[Records from a data collection]
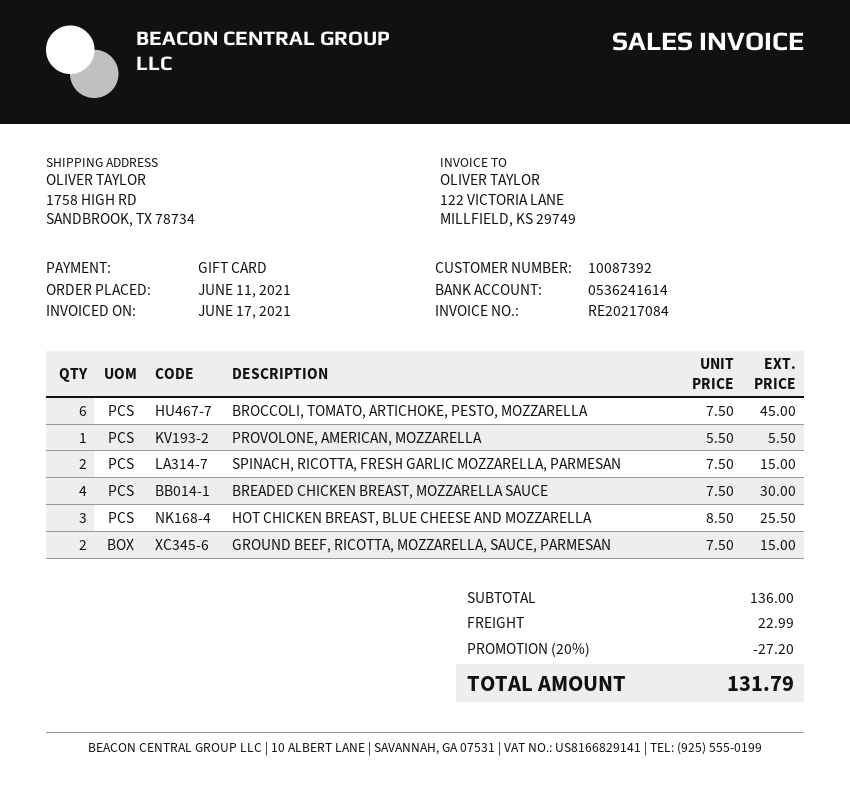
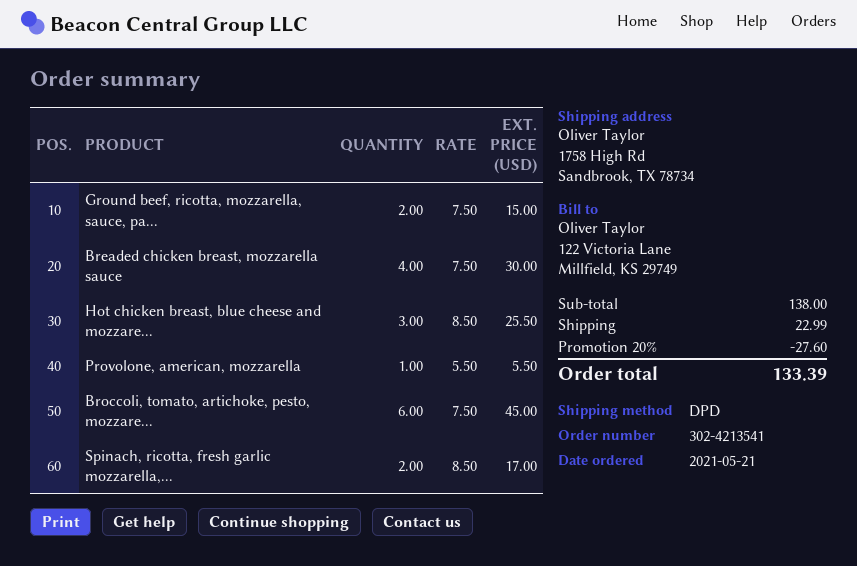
order date: 2021-06-11 -> 2021-05-21
SPINACH, RICOTTA, FRESH GARLIC MOZZARELLA, PARMESAN: 2 x 7.50 = 15.00 -> 2 x 8.50 = 17.00
subtotal: 136.00 -> 138.00
discount: 20% = 27.20 -> 20% = 27.60
total: 131.79 -> 133.39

§ What to do
Transcribe every line in the entries above, taking out only the images.

§ Answer to this exercise
order date: 2021-06-11 -> 2021-05-21
SPINACH, RICOTTA, FRESH GARLIC MOZZARELLA, PARMESAN: 2 x 7.50 = 15.00 -> 2 x 8.50 = 17.00
subtotal: 136.00 -> 138.00
discount: 20% = 27.20 -> 20% = 27.60
total: 131.79 -> 133.39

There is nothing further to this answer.